Monday, Jul. 30, 1945

Brick's Boys Go Riding"

One of the hottest bands in all the land has never been heard by the public. But Tin Pan Alley knows it well as Brick Fleagle's Rehearsal Band, vaguely describes it as a "jazz workshop." Brick's band consists of 16 key musicians from top-ranking bands who meet once a week to improve their techniques by moaning & groaning the blues and blaspheming the classics with arrangements too torrid for laymen's ears. One suitably muggy morning last week, Brick's boys cut their first commercial discs, "a blues, a mood and two jumpers"--which the Hot Record Society, purveyors of connoisseur's jazz, will market to hot platter "bugs."

The hour was musician's midnight (9 a.m.). Hulking, disheveled Roger "Brick" Fleagle--an ace arranger for such name bands as Duke Ellington, Fletcher Henderson, Jimmie Lunceford--lumbered into the studio, stared at his unshaven assemblage and lazily "sparked" (alerted) them with his pinkie finger. They played a few tired bars to warm up. Then Brick, his barrel-stomach protruding under a striped sweat shirt, gave his final orders: "We'll take SOS [Same Old Sheaves]. On the last two bars, Charlie, make it bumpa, bumpa, some Charleston, then a brrrrooom. O.K., we're rolling. . . ."

Sheaves to Rye.
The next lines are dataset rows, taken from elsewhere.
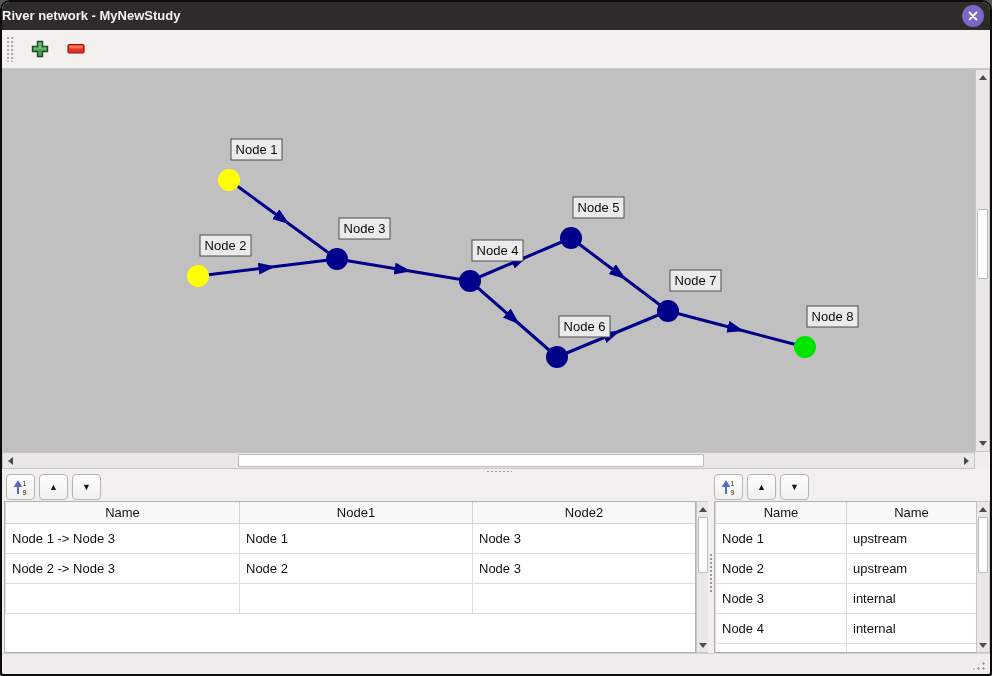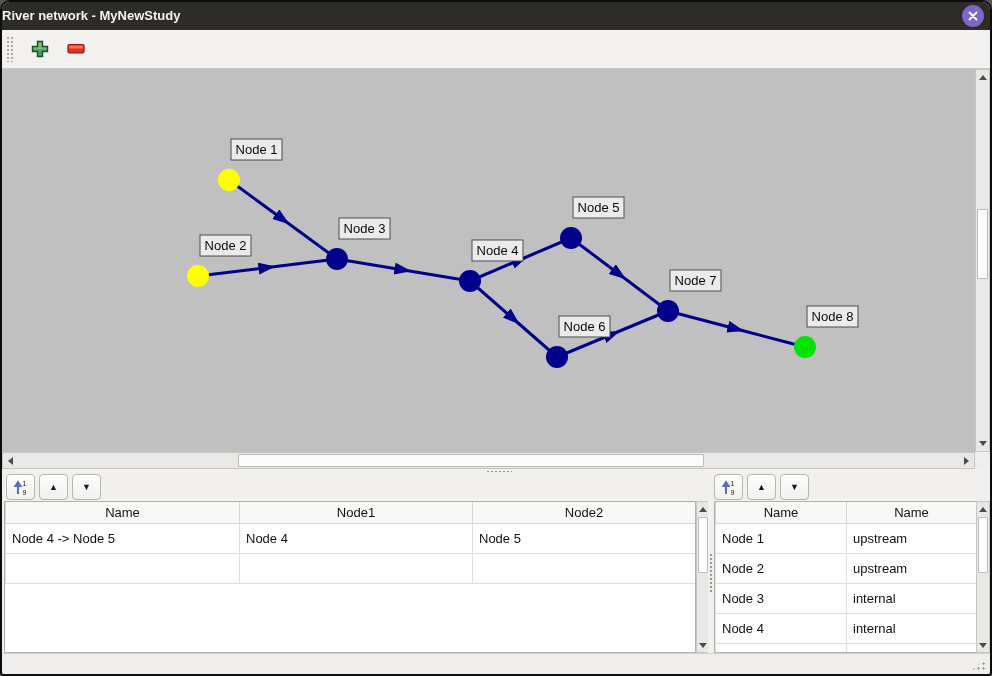--- a/index.html
+++ b/index.html
@@ -223,23 +223,28 @@
           </colgroup>
       <thead>
         <tr>
           <th>Name</th>
           <th>Node1</th>
           <th>Node2</th>
         </tr>
       </thead>
       <tbody id="links-body">
             <tr>
-              <td>Node 4 -&gt; Node 5</td>
-              <td>Node 4</td>
-              <td>Node 5</td>
+              <td>Node 1 -&gt; Node 3</td>
+              <td>Node 1</td>
+              <td>Node 3</td>
+            </tr>
+            <tr>
+              <td>Node 2 -&gt; Node 3</td>
+              <td>Node 2</td>
+              <td>Node 3</td>
             </tr>
             <tr>
               <td>&nbsp;</td>
               <td>&nbsp;</td>
               <td>&nbsp;</td>
             </tr>
           </tbody>
     </table>
   </div>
Three trombonists--blond Eddie Anderson (from Sonny Dunham's band), slicked Norman Conley (Eddie Stone's) and curly-haired Chuck Maxon (Paul Whiteman's)--growled "Pedal G," their lowest possible note. The reeds began to wail. When the melody of the old hymn, Bringing in the Sheaves, roared through, Brick nodded happily: "It's in there." He lit a cigaret, drank a glass of water and visited the control room, all the time directing the band with his pinkie, and rocking his head like a strutting turkey gobbler.
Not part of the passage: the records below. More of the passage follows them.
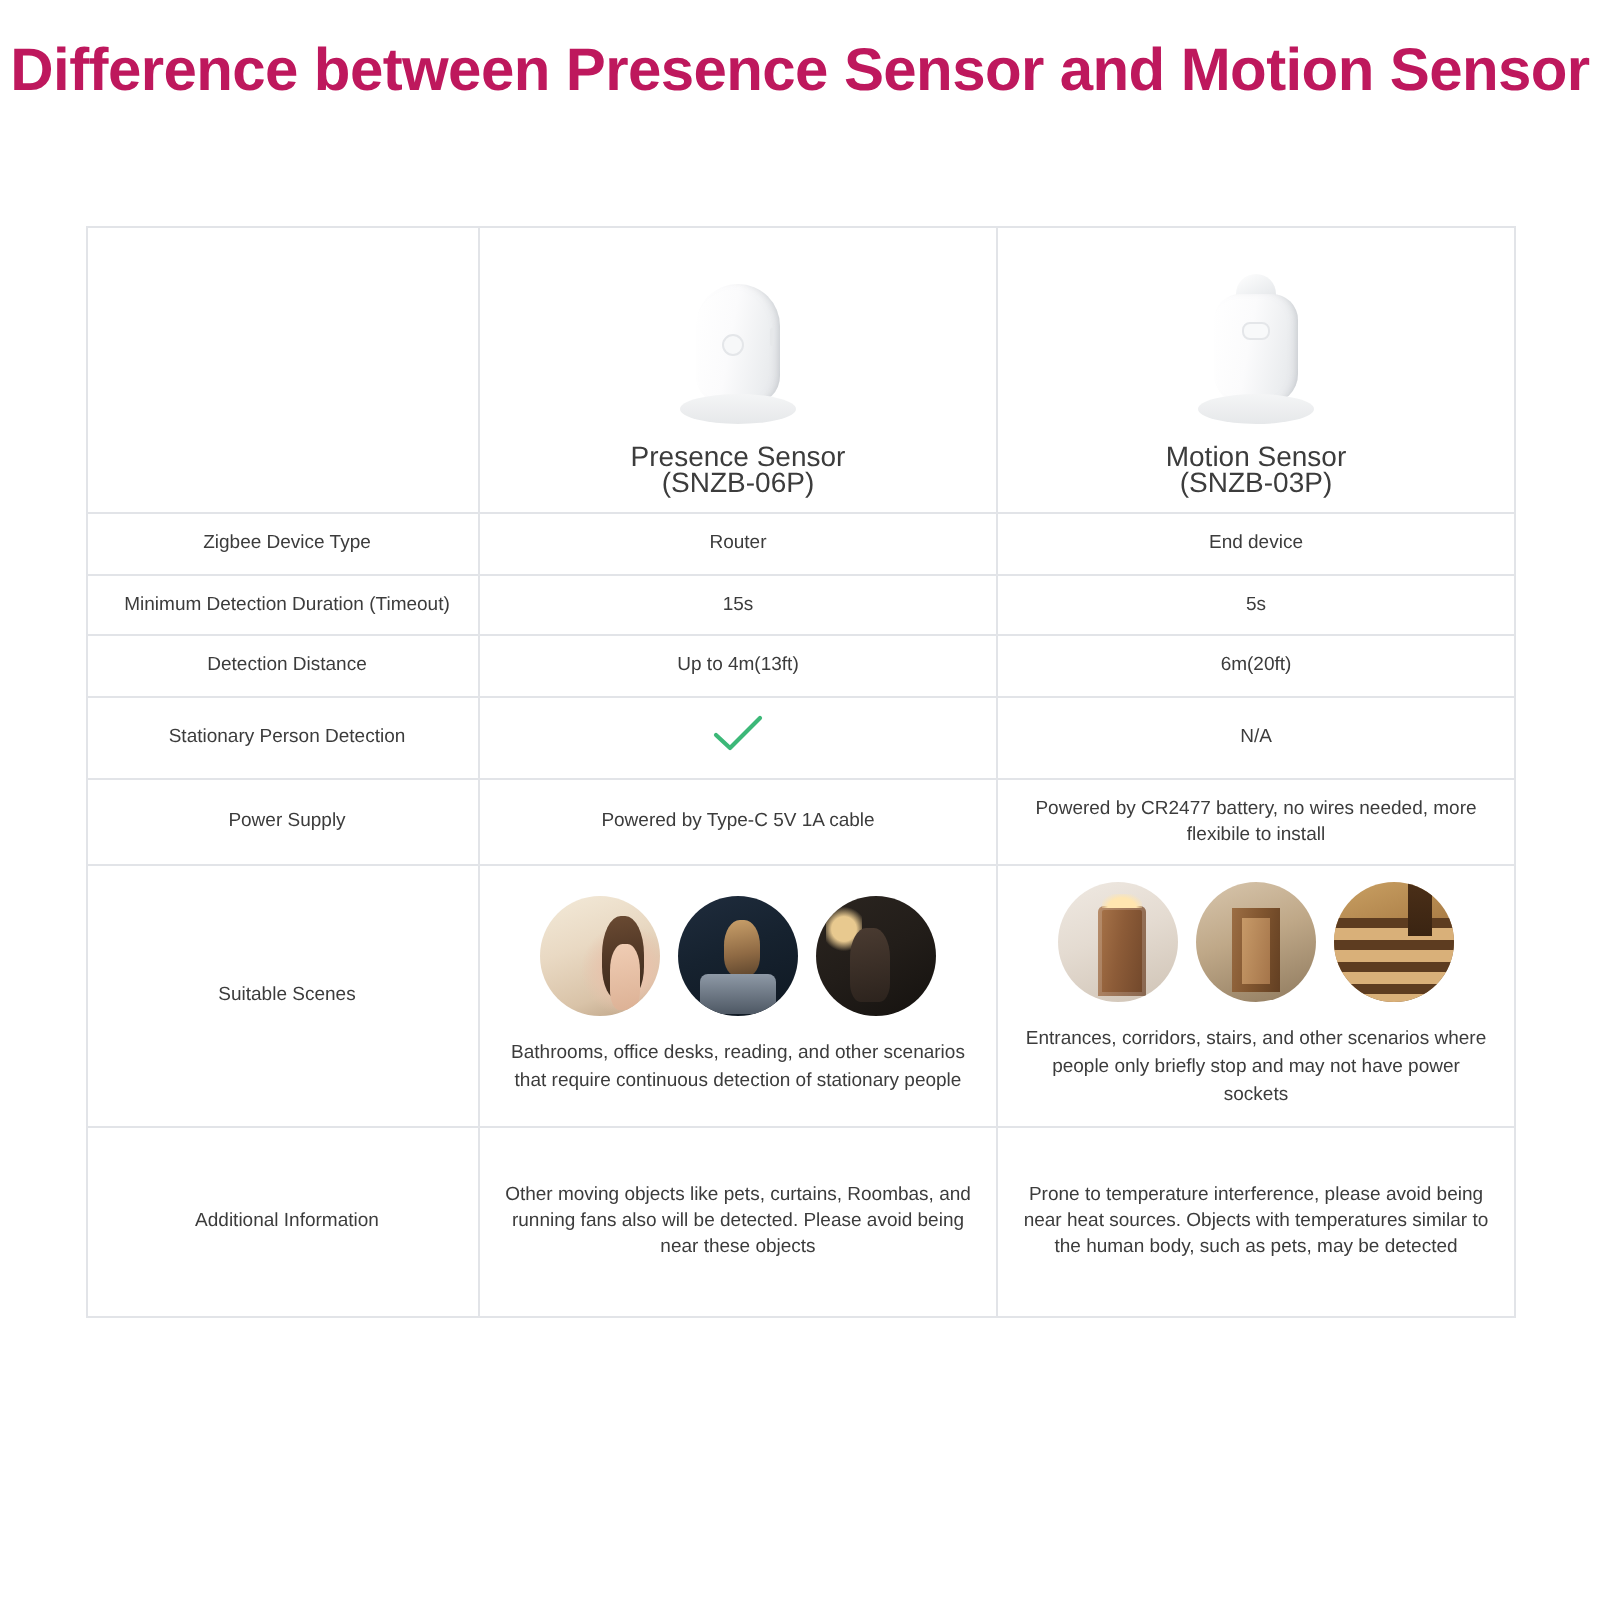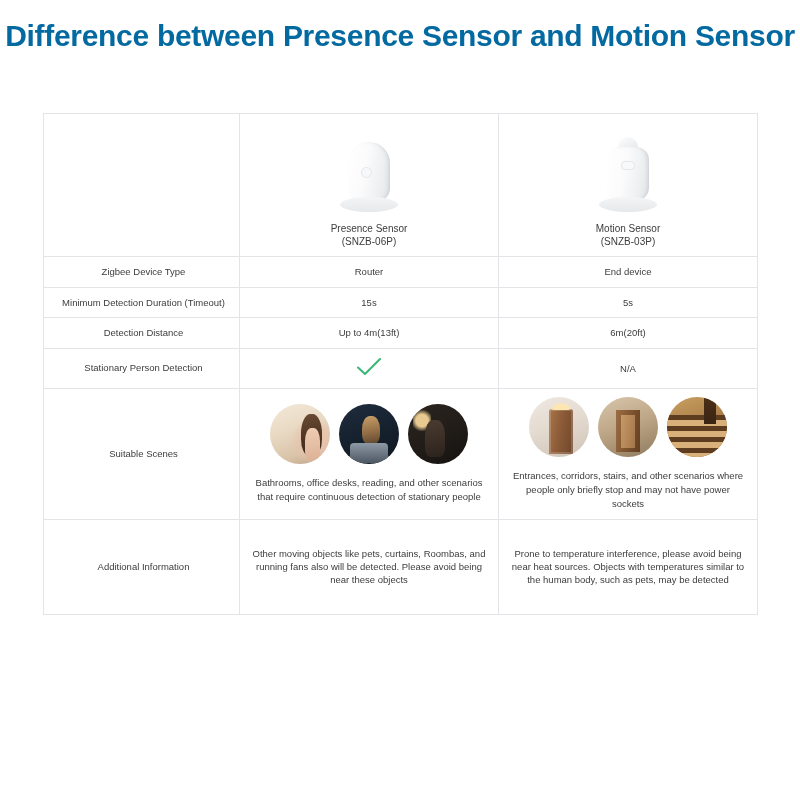--- a/index.html
+++ b/index.html
@@ -25,21 +25,21 @@
   
   .title {
     position: absolute;
     left: 0;
     top: 18px;
     width: 800px;
     text-align: center;
     font-size: 30px;
     line-height: 36px;
     font-weight: bold;
-    color: #0369a1;
+    color: #be185d;
     letter-spacing: -0.3px;
   }
 
   
   .cmp-table {
     position: absolute;
     left: 43px;
     top: 113px;
     width: 714px;
     border-collapse: collapse;
@@ -80,21 +80,21 @@
     height: 100%;
   }
   .dev-art {
     position: relative;
     width: 96px;
     height: 86px;
     margin-bottom: 2px;
   }
   .dev-caption {
     text-align: center;
-    font-size: 10px;
+    font-size: 14px;
     line-height: 13px;
     color: #3c3c3c;
   }
 
   
   .ps-body {
     position: absolute;
     left: 27px;
     top: 8px;
     width: 42px;
@@ -359,20 +359,25 @@
         <td class="val">
           <span class="check">
             <svg width="26" height="20" viewBox="0 0 26 20" aria-hidden="true">
               <path d="M2 10.5 L9 17 L24 2" fill="none" stroke="#3cb878" stroke-width="2.1" stroke-linecap="round" stroke-linejoin="round"></path>
             </svg>
           </span>
         </td>
         <td class="val">N/A</td>
       </tr>
 
+      <tr>
+        <td class="label">Power Supply</td>
+        <td class="val">Powered by Type-C 5V 1A cable</td>
+        <td class="val">Powered by CR2477 battery, no wires needed, more flexibile to install</td>
+      </tr>
 
       <tr>
         <td class="label">Suitable Scenes</td>
 
         <td class="val scenes-cell">
           <div class="scene-row">
             <div class="scene-circle sc-bath"></div>
             <div class="scene-circle sc-office"></div>
             <div class="scene-circle sc-read"></div>
           </div>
Soon the musicians, unable to resist their feverish rhythms, stood up and swayed while they played. "Now we're rocking," said Brick. Even the engineers in the control room began to get rhythm. The trombones growled another G, then faded out. The Sheaves were cut, and the club circulated a bottle of rye.
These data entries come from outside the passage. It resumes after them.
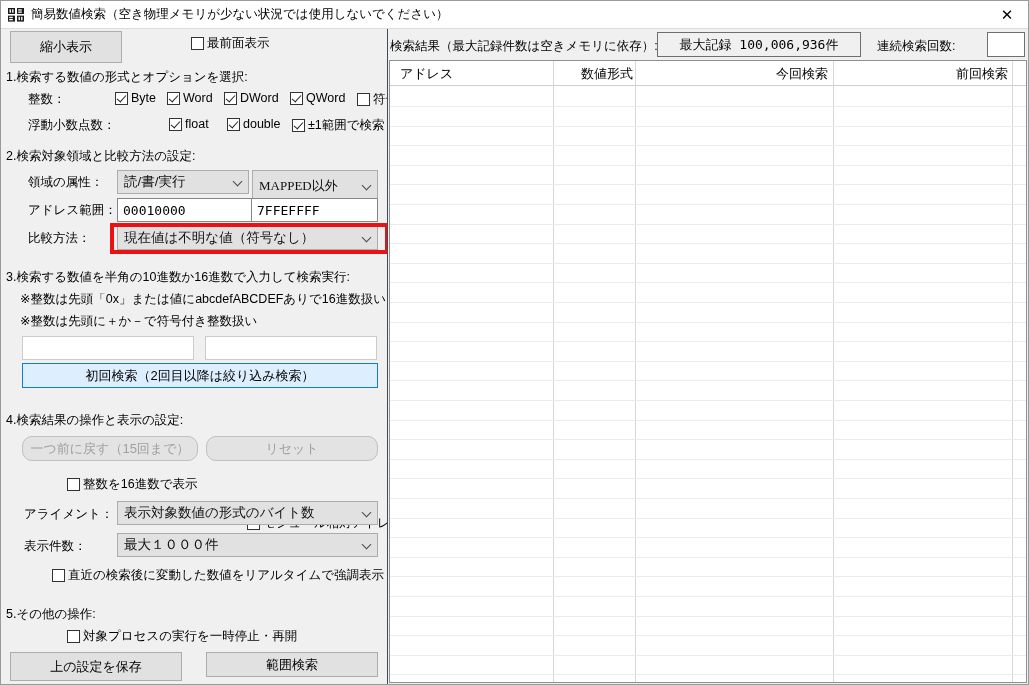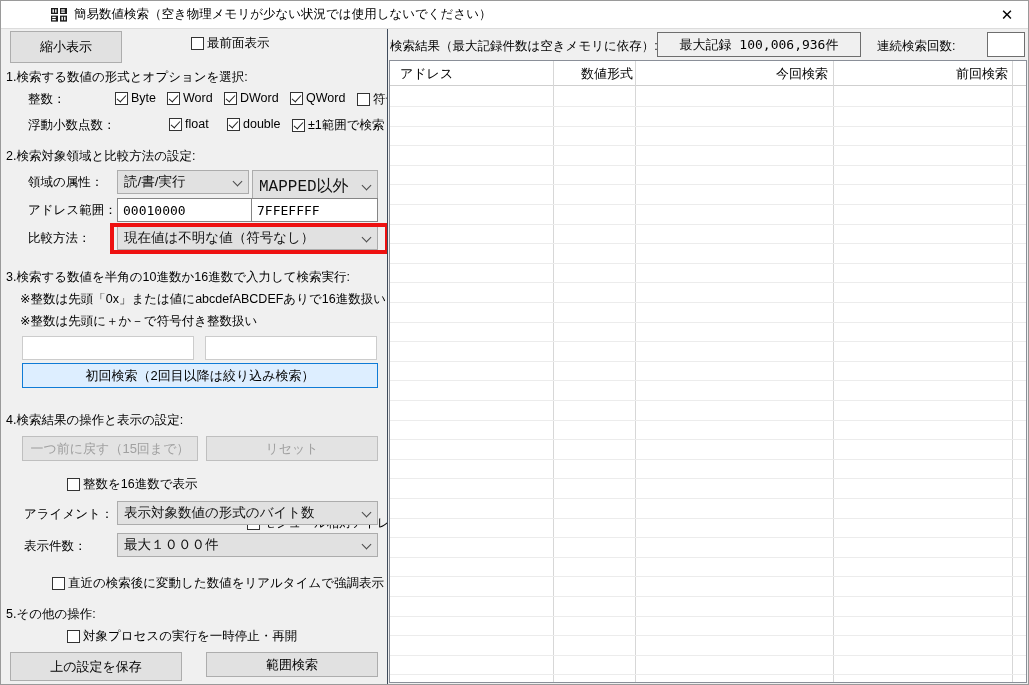--- a/index.html
+++ b/index.html
@@ -16,21 +16,21 @@
     background: #f0f0f0;
     border: 1px solid #9a9a9a;
     overflow: hidden;
   }
 
   
   .titlebar {
     position: absolute; left: 0; top: 0;
     width: 1029px; height: 27px;
     background: #ffffff;
-    display: flex; align-items: center; padding-left: 43px;
+    display: flex; align-items: center;
   }
   .app-icon {
     width: 16px; height: 16px;
     margin-left: 7px; margin-right: 7px;
     flex: 0 0 auto;
     display: block;
   }
   .title-text {
     font-size: 12.5px;
     color: #000000;
@@ -62,21 +62,21 @@
 
   .btn {
     background: #e1e1e1;
     border: 1px solid #adadad;
     font-size: 13px;
     color: #000;
     display: flex; align-items: center; justify-content: center;
     font-family: "Liberation Sans", "DejaVu Sans", sans-serif;
     padding: 0;
   }
-  .btn.disabled { color: #a0a0a0; border-color: #bfbfbf; background: #e3e3e3; }
+  .btn.disabled { color: #a0a0a0; border-color: #bfbfbf; background: #e3e3e3; border-radius: 10px; }
   .btn.primary {
     background: #ddeeff; border: 1px solid #0f7bd6; color: #000;
   }
 
   .cb-row { display: flex; align-items: center; padding-left: 45px; }
   .cbox {
     width: 13px; height: 13px;
     border: 1px solid #333;
     background: #fff;
     display: inline-block;
@@ -252,21 +252,21 @@
       <span class="cbox checked"></span>
       <span class="cb-label">±1範囲で検索</span>
     </div>
 
     <div class="sect-title" style="position:absolute;left:4px;top:119px;">2.検索対象領域と比較方法の設定:</div>
     <div class="field-label" style="position:absolute;left:26px;top:145px;">領域の属性：</div>
     <div class="select" style="position:absolute;left:115px;top:141px;width:132px;height:24px;">
       <span>読/書/実行</span>
       <span class="chev"></span>
     </div>
-    <div class="select" style="position:absolute;left:250px;top:141px;width:126px;height:32px;font-family:Liberation Mono, monospace;font-size:16px;">
+    <div class="select" style="position:absolute;left:250px;top:141px;width:126px;height:32px;font-family:Liberation Serif, serif;font-size:13px;">
       <span>MAPPED以外</span>
       <span class="chev"></span>
     </div>
 
     <div class="field-label" style="position:absolute;left:26px;top:173px;">アドレス範囲：</div>
     <div class="txtbox" style="position:absolute;left:115px;top:169px;width:154px;height:24px;">00010000</div>
     <div class="txtbox" style="position:absolute;left:249px;top:169px;width:127px;height:24px;">7FFEFFFF</div>
 
     <div class="field-label" style="position:absolute;left:26px;top:201px;">比較方法：</div>
     <div class="select" style="position:absolute;left:115px;top:197px;width:261px;height:24px;">
@@ -301,21 +301,21 @@
       <span>表示対象数値の形式のバイト数</span>
       <span class="chev"></span>
     </div>
 
     <div class="field-label" style="position:absolute;left:22px;top:509px;">表示件数：</div>
     <div class="select" style="position:absolute;left:115px;top:504px;width:261px;height:24px;">
       <span>最大１０００件</span>
       <span class="chev"></span>
     </div>
 
-    <div class="cb-row" style="position:absolute;left:5px;top:538px;margin-top:8px;">
+    <div class="cb-row" style="position:absolute;left:5px;top:538px;">
       <span class="cbox"></span>
       <span class="cb-label">直近の検索後に変動した数値をリアルタイムで強調表示</span>
     </div>
 
     <div class="sect-title" style="position:absolute;left:4px;top:577px;">5.その他の操作:</div>
     <div class="cb-row" style="position:absolute;left:20px;top:599px;">
       <span class="cbox"></span>
       <span class="cb-label">対象プロセスの実行を一時停止・再開</span>
     </div>
     <div class="btn" style="position:absolute;left:8px;top:623px;width:172px;height:29px;">上の設定を保存</div>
Later they recorded three more sides: the mood, Pastiche, a violent Rimsky-Korsakov; the two "jumpers," Double Doghouse (using two bass fiddles instead of one) and A Slight Case of the Shakes, Brick's version of a hangover. "Not a clinker" (sour note), said the maestro happily.

Little College. Sleepy, sloppy, 38-year-old Brick Fleagle organized his 16-man club after commercial bands rejected many of his arrangements as too hot to handle. Today the band has a "book" of 50 compositions, 48 of them by Brick (Fried Piper, Frost on the Moon, Swamp Mist, etc.). It also has a waiting list of about fifty musicians.

When a backer once proposed to commercialize him, Brick quoted the club's potential payroll, compiled from what the boys make on their regular jobs. The backer dropped the idea, and Brick was relieved. "We don't want any commercialism," he said. "We're a self-endowed institution . . . a little college. . . . It's mutual learning [as to] what will make us jump or rock or ride better."